Problem details: The output consists only of the lines from the one with "[261,844,327,859] char(64) ->" through the end of the records, each printed exactly, and contains no pictures.

Available data:

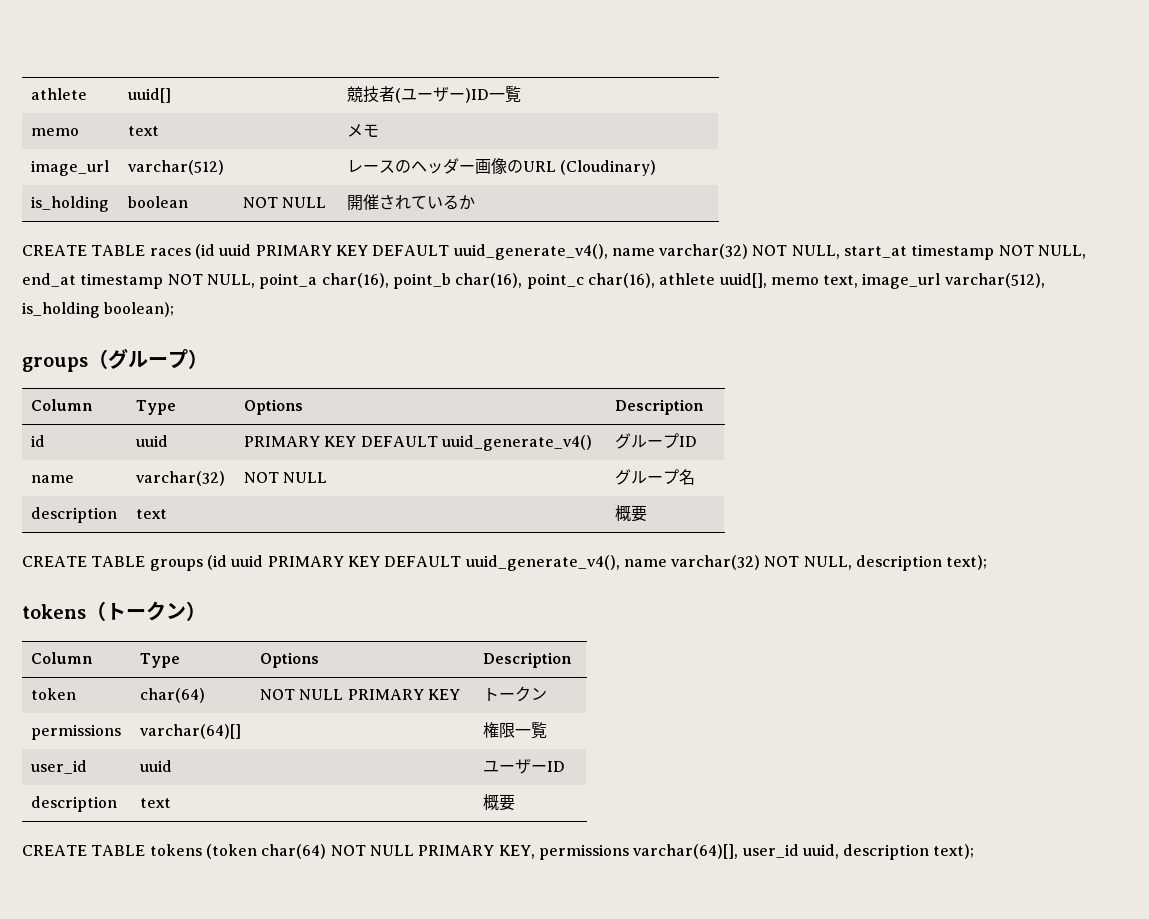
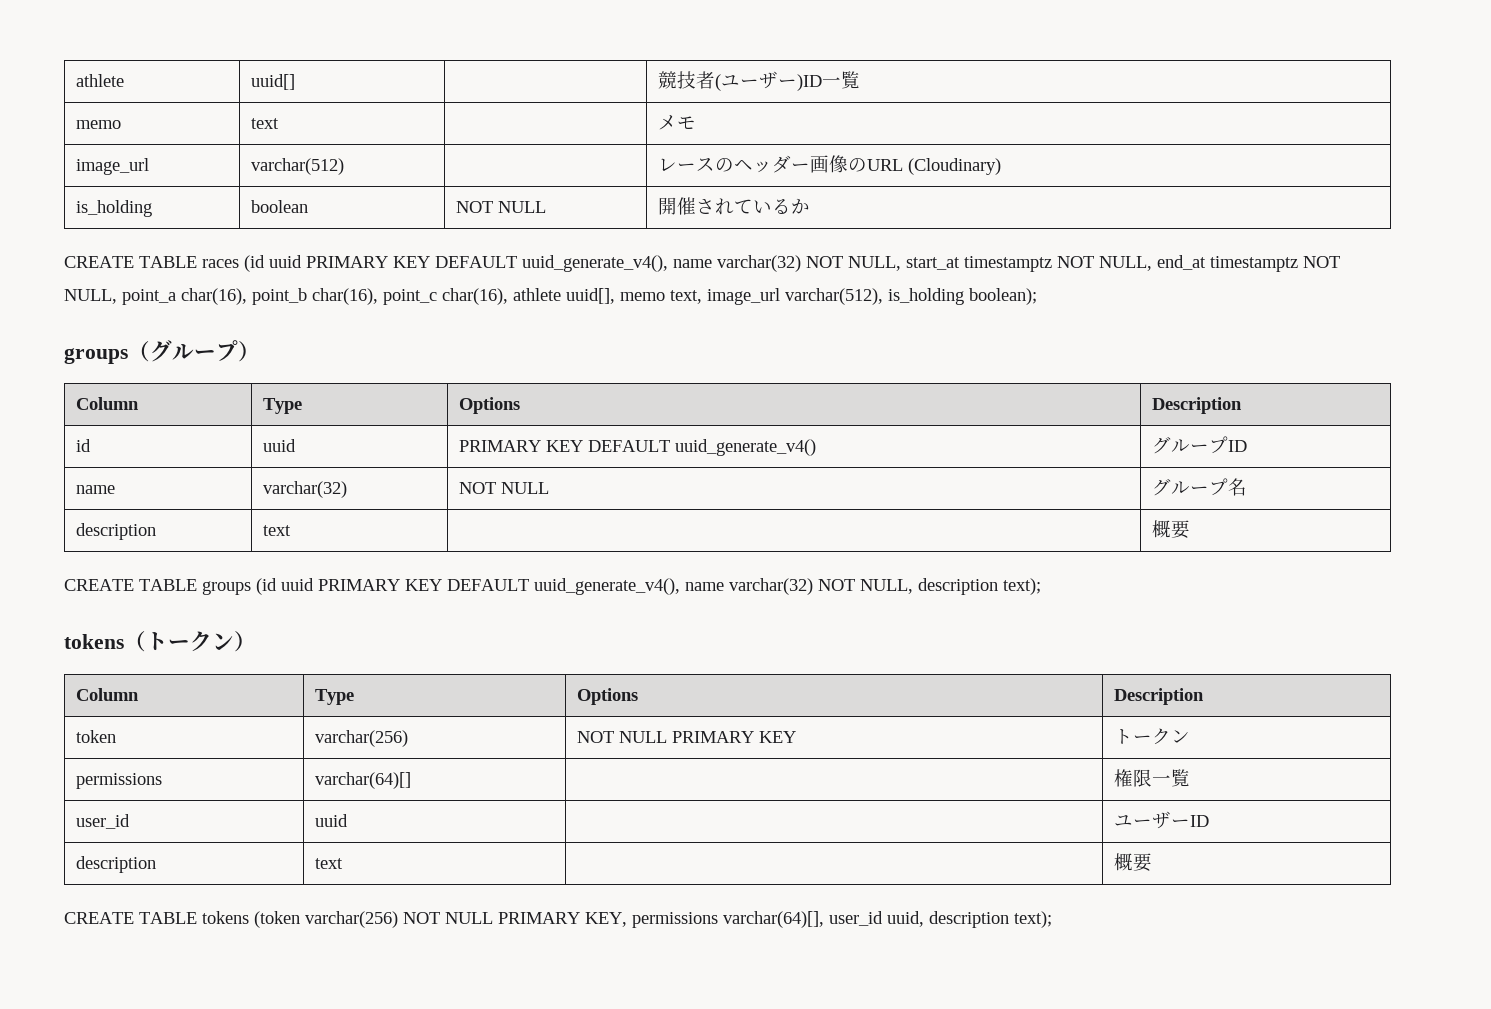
[911,244,995,260] timestamp -> [964,256,1052,272] timestamptz
[80,273,164,289] timestamp -> [1210,256,1298,272] timestamptz
[140,688,206,703] char(64) -> [314,730,408,747] varchar(256)
[261,844,327,859] char(64) -> [305,911,398,928] varchar(256)

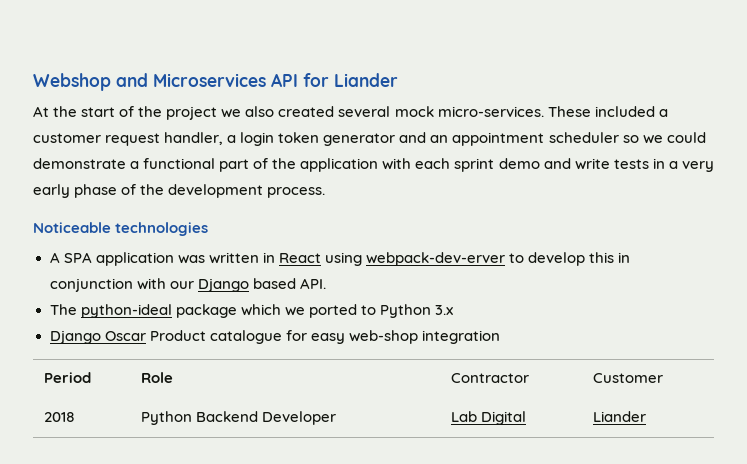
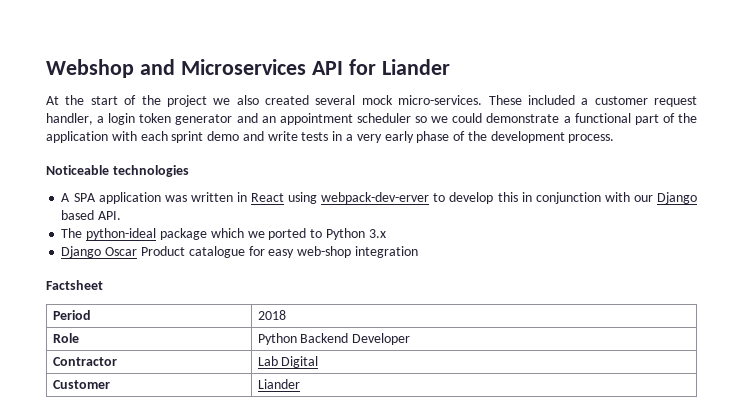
(500, 337) none -> [46,280,103,290] // Factsheet
(91, 377) none -> [257,310,286,320] 2018 //
[450,373,529,383] [592,373,663,383] [43,412,75,422] | Contractor | Customer // 2018 -> (79, 338) none
(336, 418) none -> [52,357,117,366] // Contractor
(526, 418) none -> [52,380,110,389] // Customer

Exercise output:
[261,844,327,859] char(64) -> [305,911,398,928] varchar(256)

(500, 337) none -> [46,280,103,290] // Factsheet
(91, 377) none -> [257,310,286,320] 2018 //
[450,373,529,383] [592,373,663,383] [43,412,75,422] | Contractor | Customer // 2018 -> (79, 338) none
(336, 418) none -> [52,357,117,366] // Contractor
(526, 418) none -> [52,380,110,389] // Customer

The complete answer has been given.